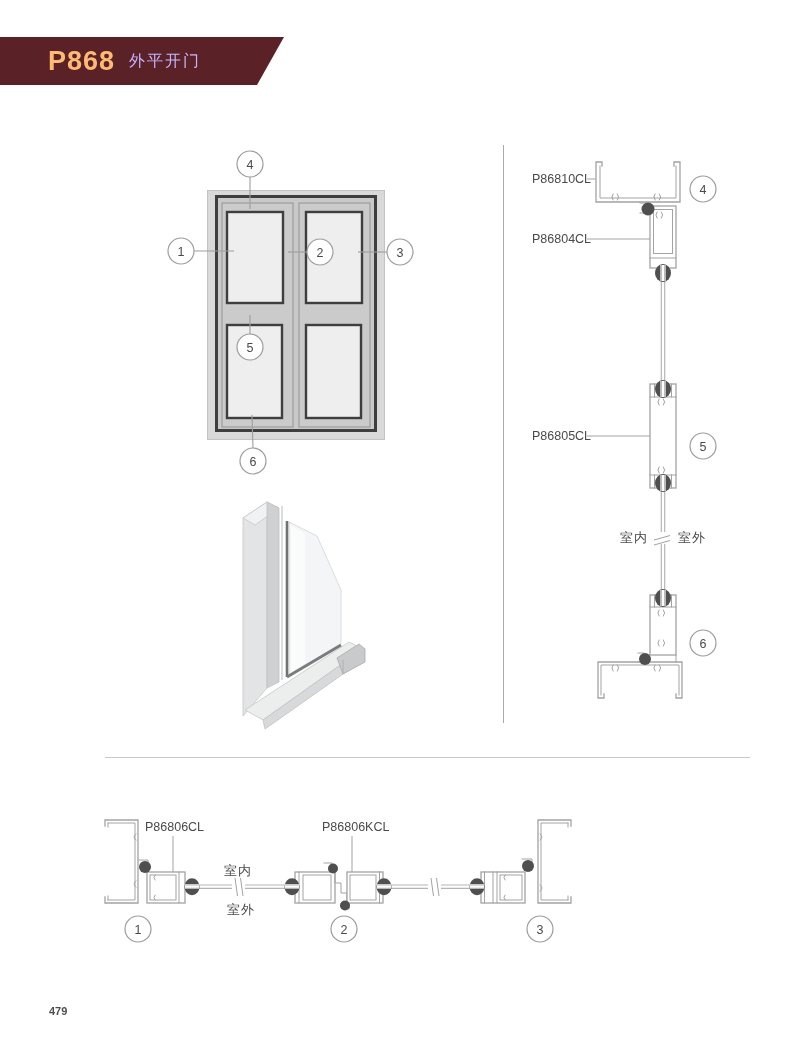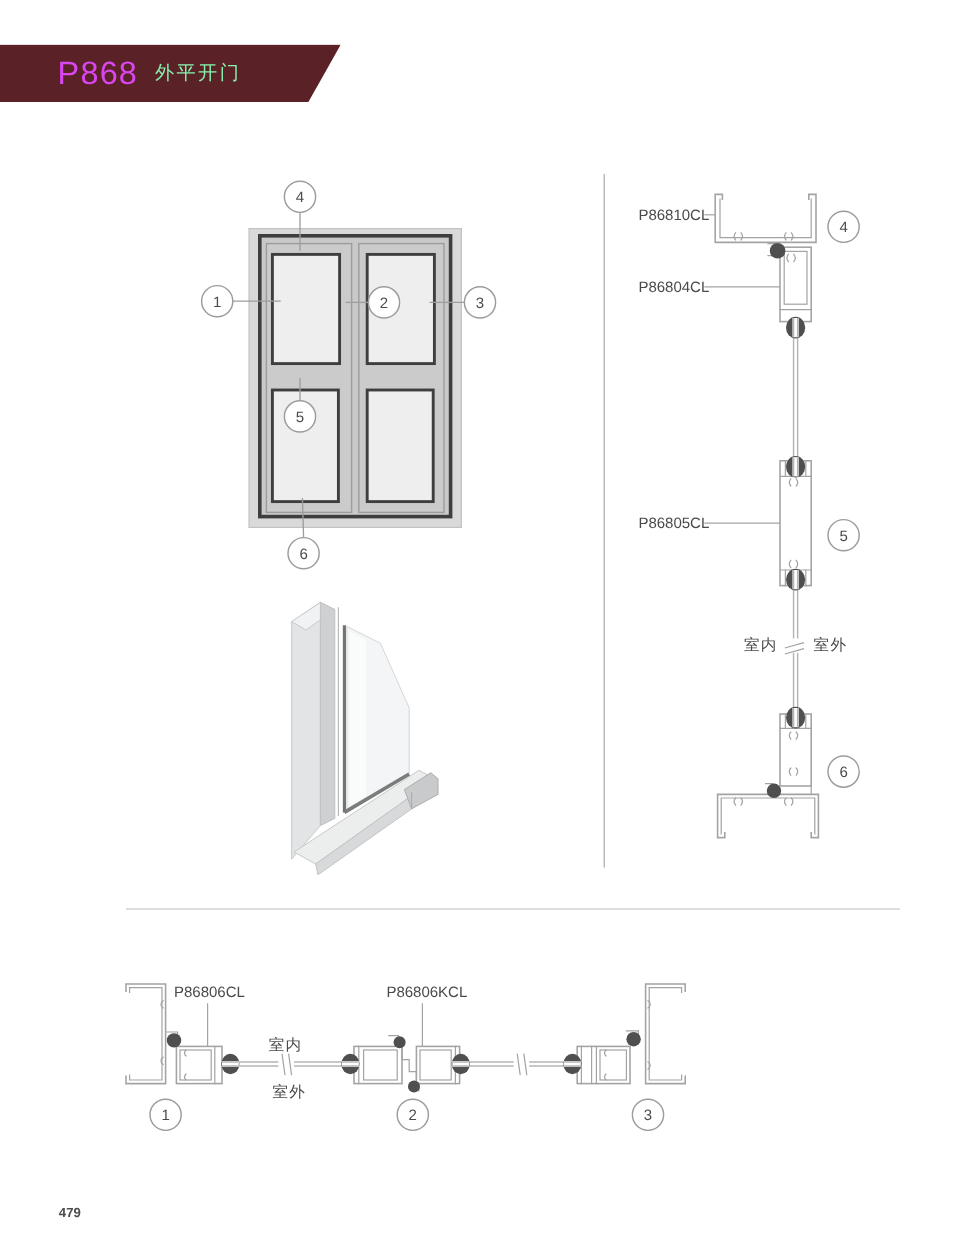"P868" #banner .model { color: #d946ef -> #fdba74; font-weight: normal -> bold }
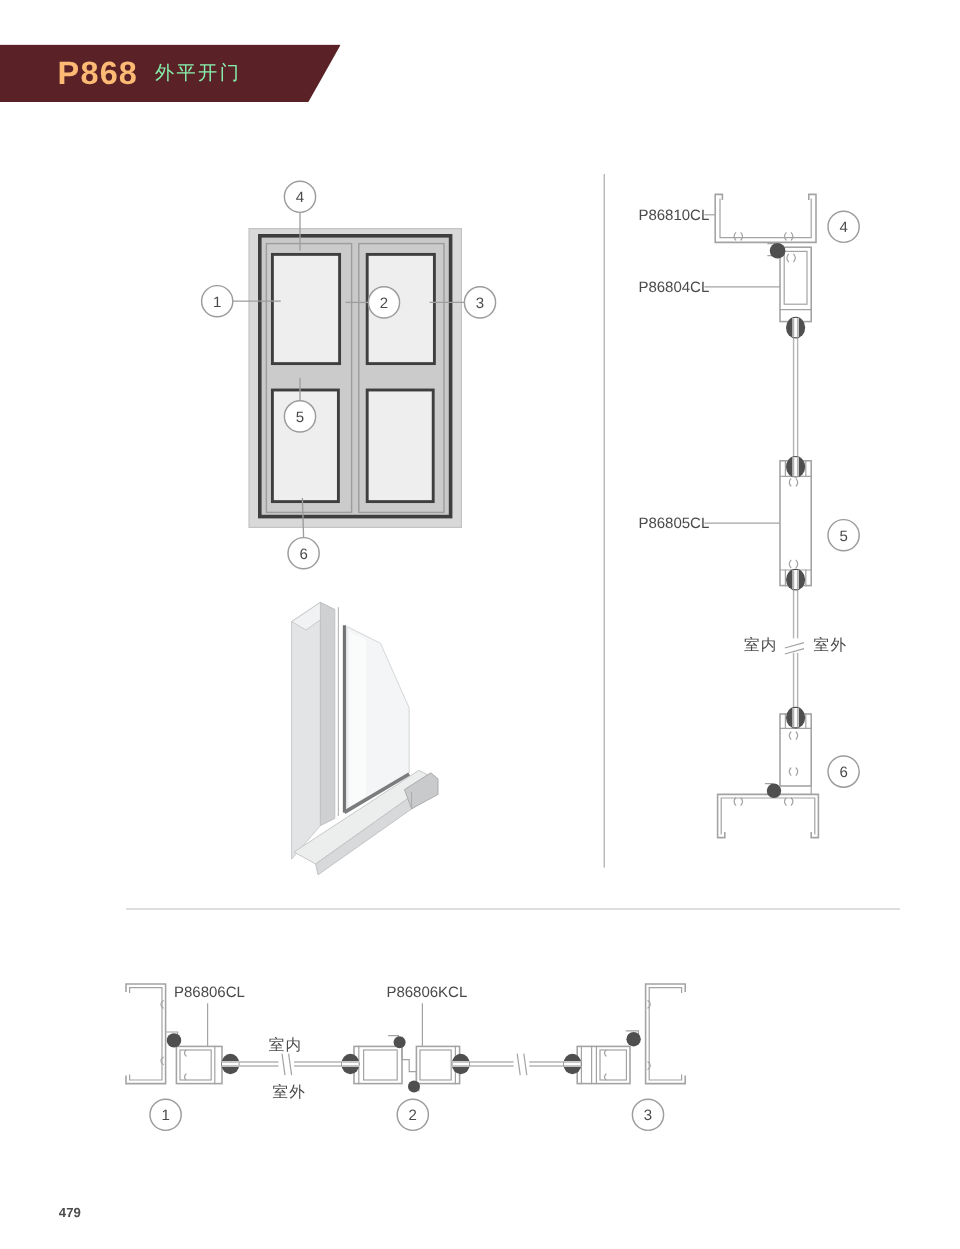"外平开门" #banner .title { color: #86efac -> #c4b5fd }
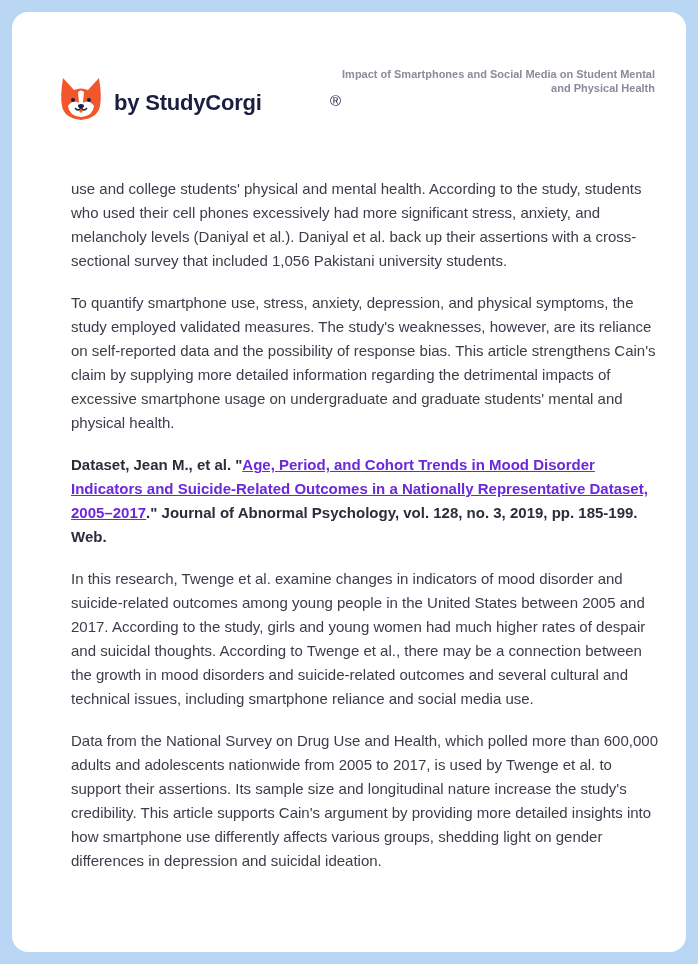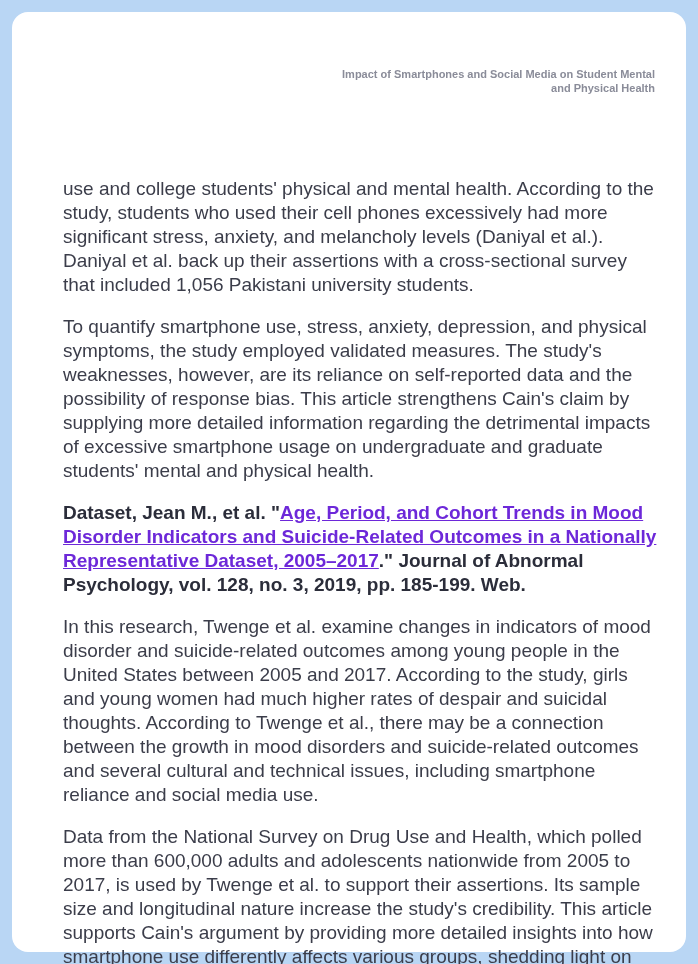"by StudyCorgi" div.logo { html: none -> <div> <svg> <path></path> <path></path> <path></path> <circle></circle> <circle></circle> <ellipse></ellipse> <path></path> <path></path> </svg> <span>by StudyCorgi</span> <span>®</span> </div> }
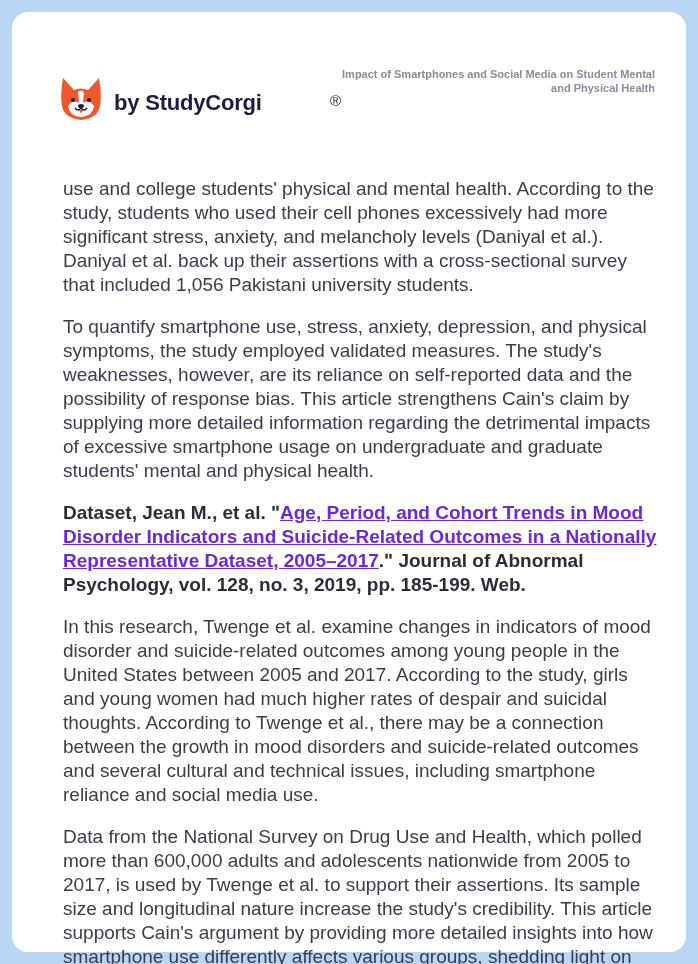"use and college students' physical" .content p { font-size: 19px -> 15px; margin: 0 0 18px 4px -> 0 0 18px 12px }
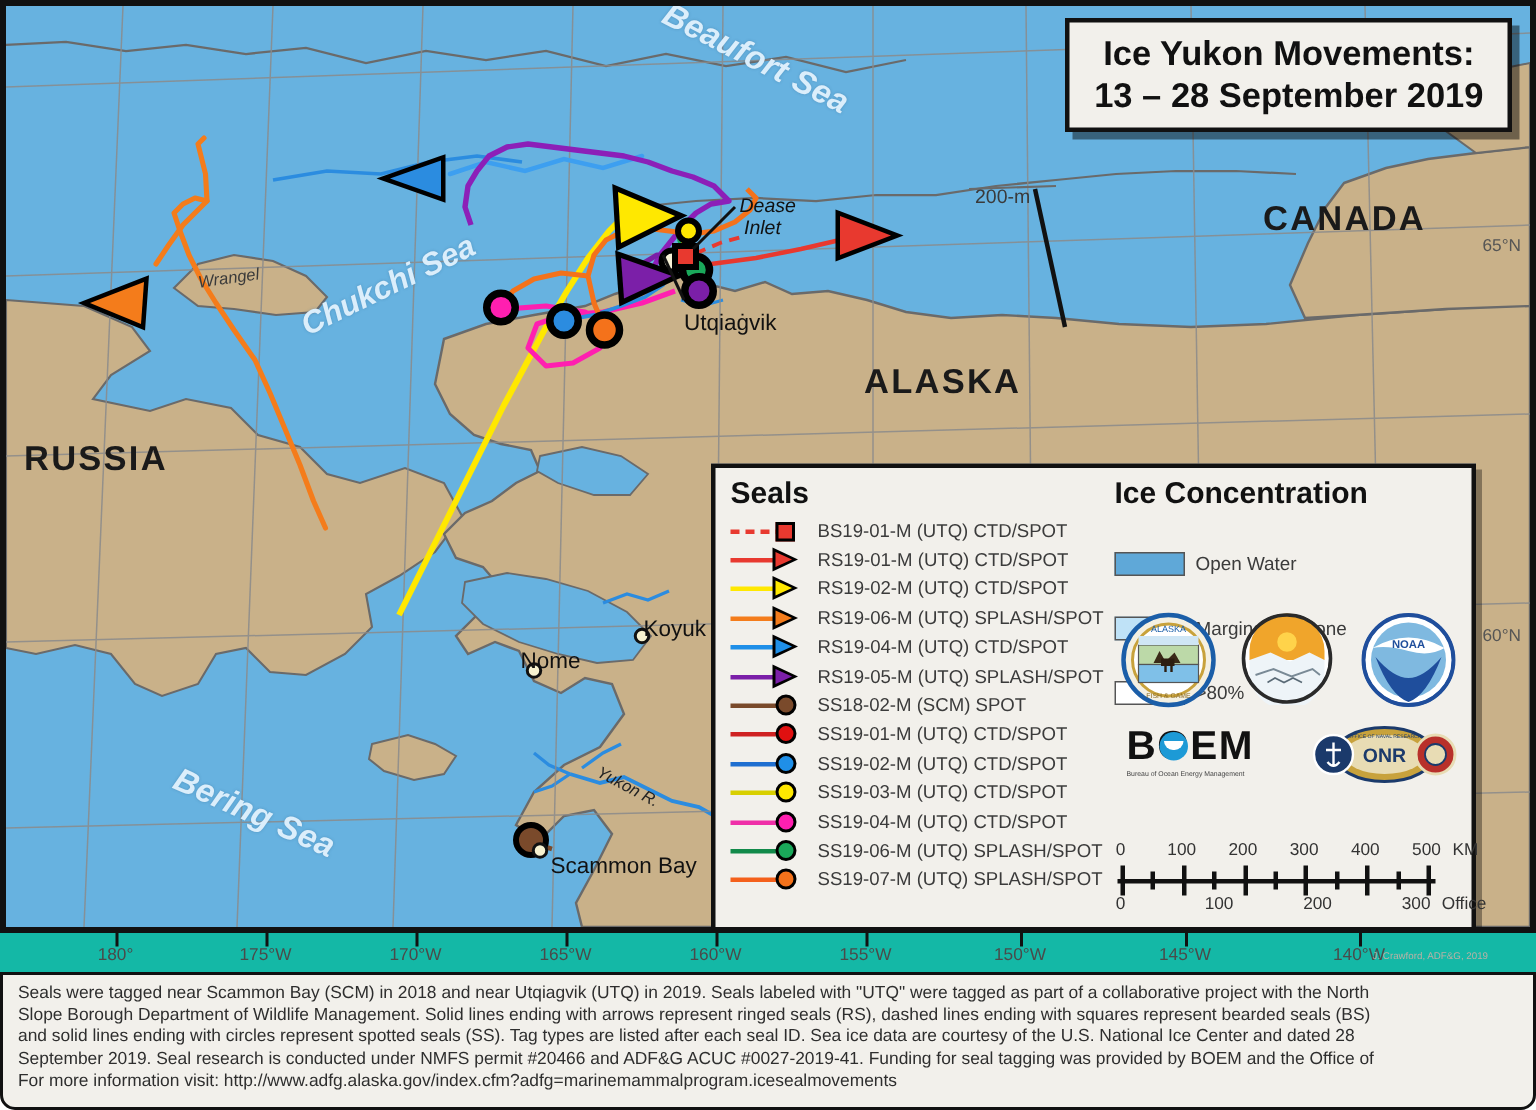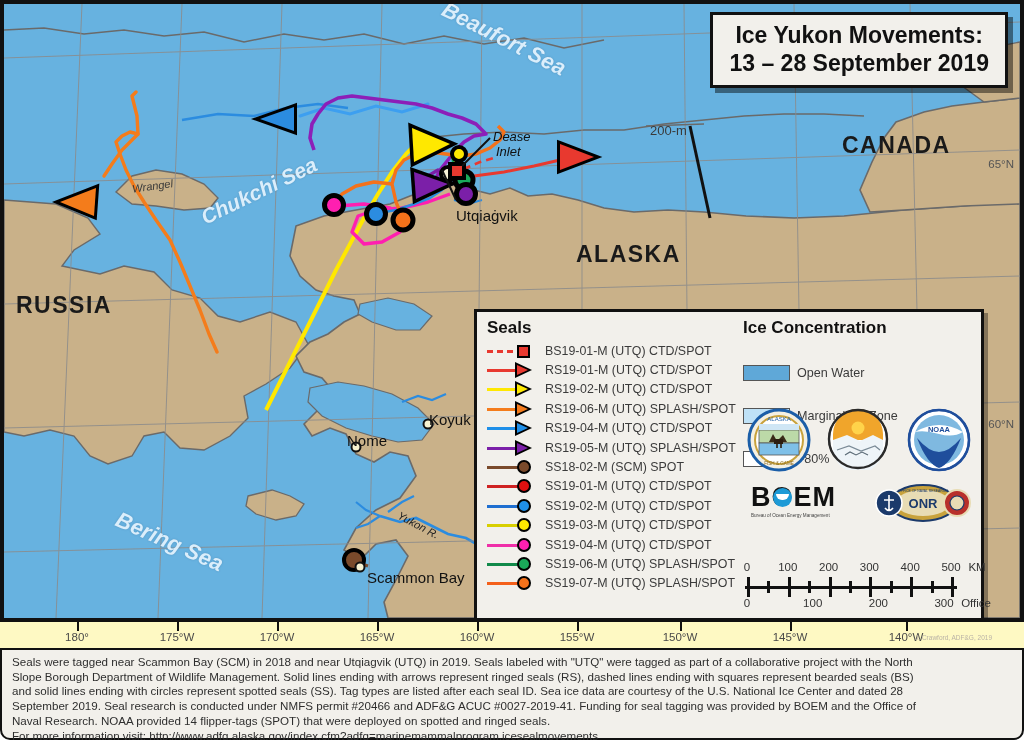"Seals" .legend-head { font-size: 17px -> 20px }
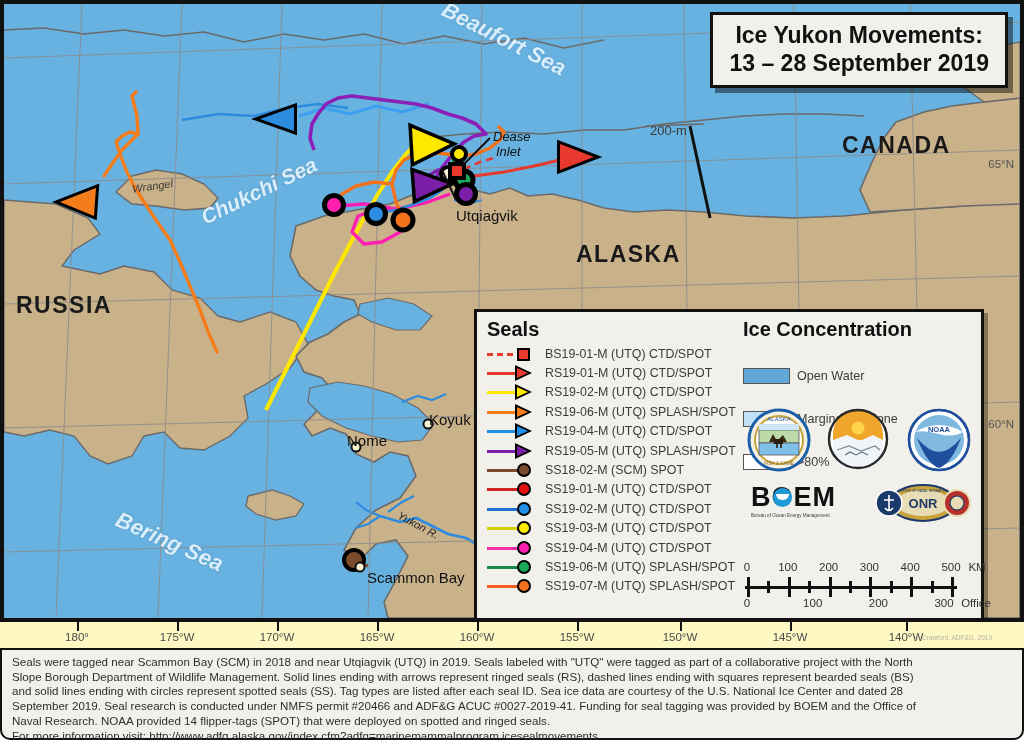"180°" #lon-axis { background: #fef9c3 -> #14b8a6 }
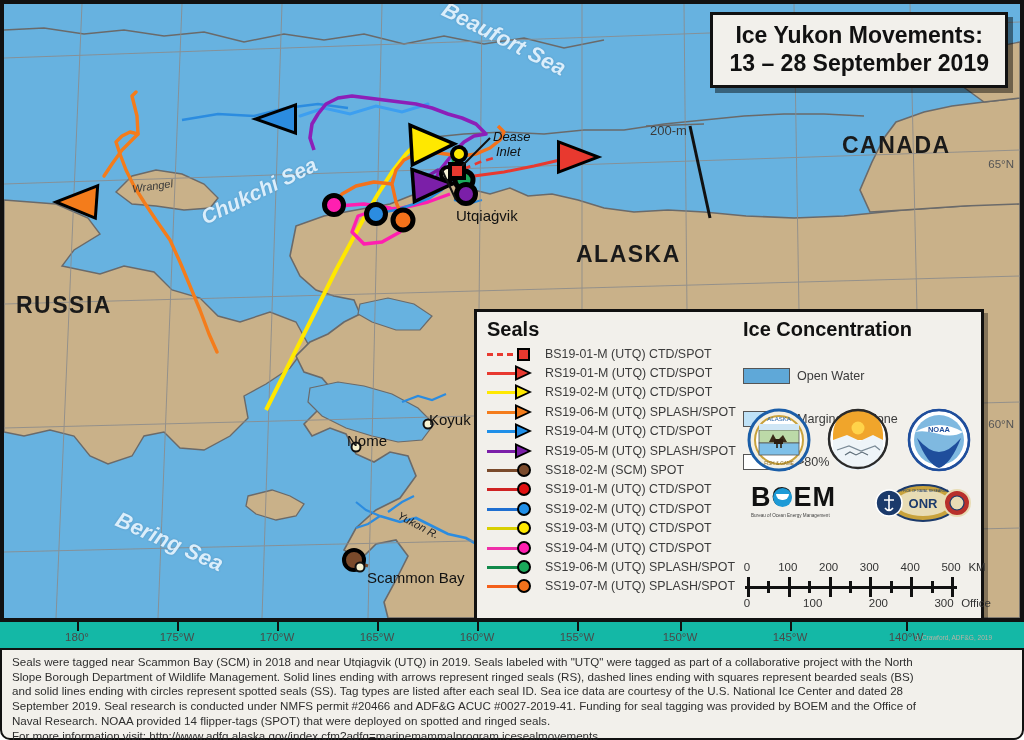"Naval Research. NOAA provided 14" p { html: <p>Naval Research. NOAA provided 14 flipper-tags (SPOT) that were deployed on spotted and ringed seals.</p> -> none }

→ **Task brief**:
Reproduce the material above in full, exactly, with no images.

→ **Response to the task**:
"P868" #banner .model { color: #d946ef -> #fdba74; font-weight: normal -> bold }
"外平开门" #banner .title { color: #86efac -> #c4b5fd }
"by StudyCorgi" div.logo { html: none -> <div> <svg> <path></path> <path></path> <path></path> <circle></circle> <circle></circle> <ellipse></ellipse> <path></path> <path></path> </svg> <span>by StudyCorgi</span> <span>®</span> </div> }
"use and college students' physical" .content p { font-size: 19px -> 15px; margin: 0 0 18px 4px -> 0 0 18px 12px }
"Seals" .legend-head { font-size: 17px -> 20px }
"180°" #lon-axis { background: #fef9c3 -> #14b8a6 }
"Naval Research. NOAA provided 14" p { html: <p>Naval Research. NOAA provided 14 flipper-tags (SPOT) that were deployed on spotted and ringed seals.</p> -> none }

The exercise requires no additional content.